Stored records
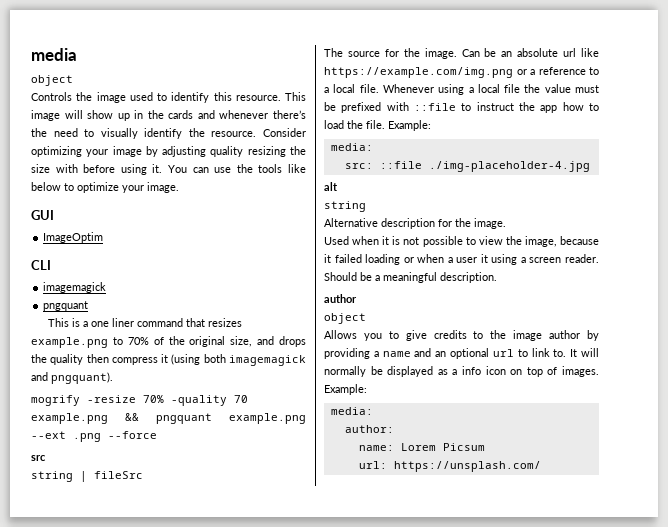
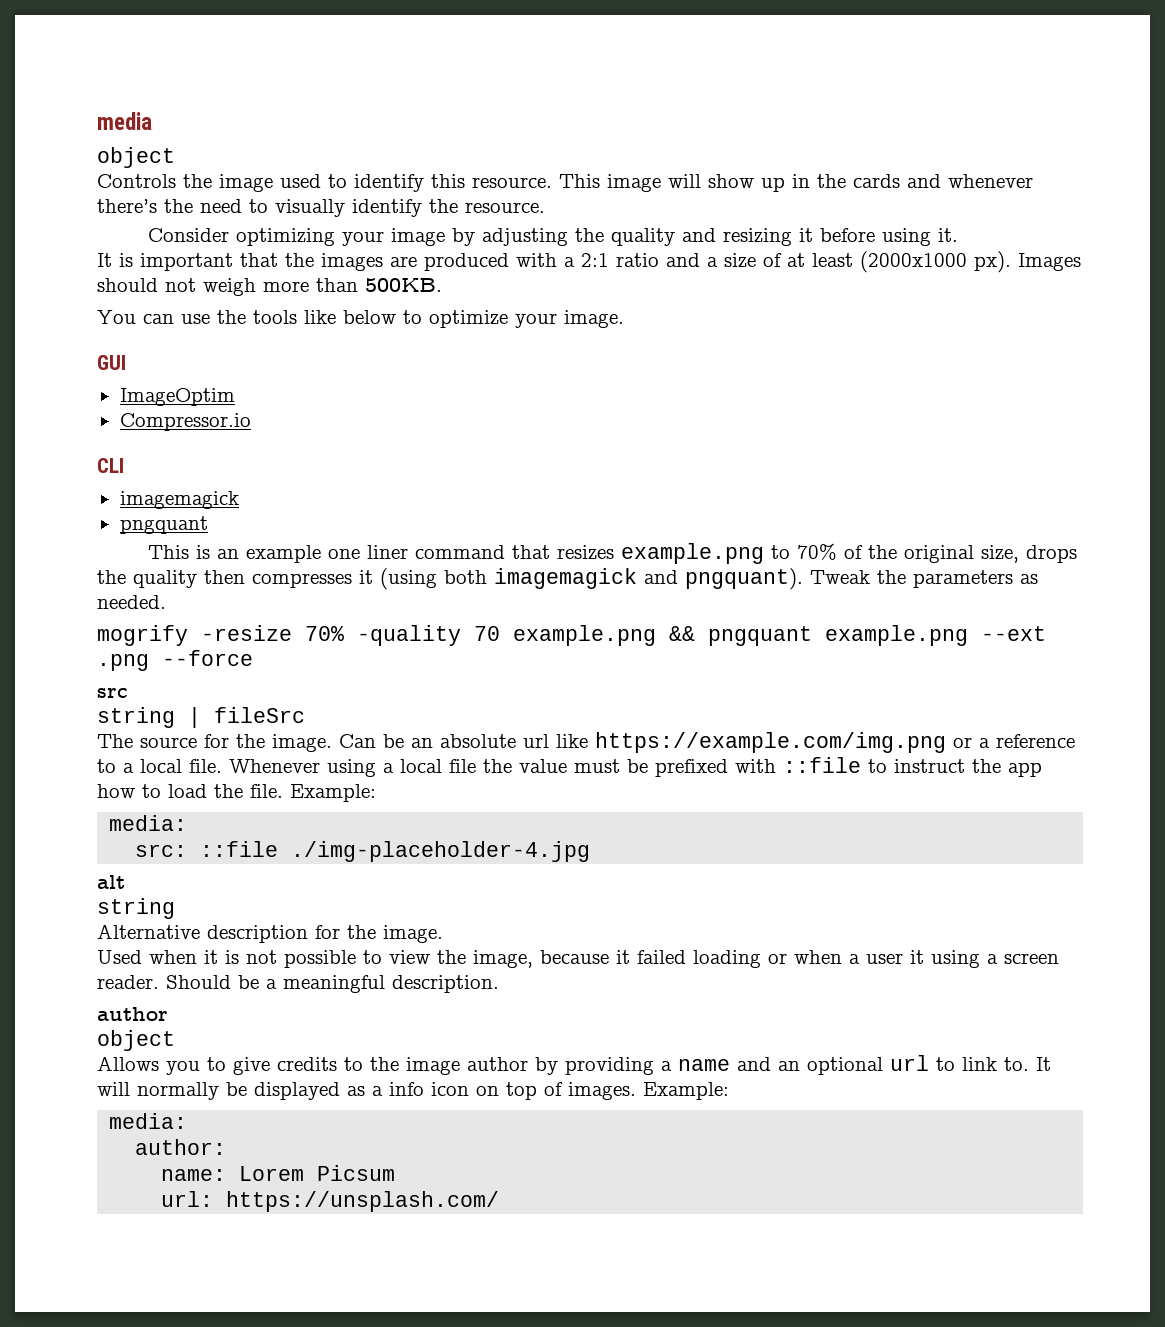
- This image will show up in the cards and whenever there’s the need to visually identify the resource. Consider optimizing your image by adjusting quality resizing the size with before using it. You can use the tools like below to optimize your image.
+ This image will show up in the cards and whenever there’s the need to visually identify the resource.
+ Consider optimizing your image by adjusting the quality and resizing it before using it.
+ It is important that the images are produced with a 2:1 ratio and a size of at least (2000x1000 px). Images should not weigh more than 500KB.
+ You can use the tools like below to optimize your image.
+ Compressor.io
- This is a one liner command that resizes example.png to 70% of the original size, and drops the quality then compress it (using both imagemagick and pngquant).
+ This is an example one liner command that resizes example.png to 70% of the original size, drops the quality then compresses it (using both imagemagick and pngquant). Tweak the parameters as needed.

→ **Instructions to follow**
From the line that holds "more than 500KB." to the last line of the records above, print each line exactly. Add nothing else.

→ **Solution to this exercise**
+ It is important that the images are produced with a 2:1 ratio and a size of at least (2000x1000 px). Images should not weigh more than 500KB.
+ You can use the tools like below to optimize your image.
+ Compressor.io
- This is a one liner command that resizes example.png to 70% of the original size, and drops the quality then compress it (using both imagemagick and pngquant).
+ This is an example one liner command that resizes example.png to 70% of the original size, drops the quality then compresses it (using both imagemagick and pngquant). Tweak the parameters as needed.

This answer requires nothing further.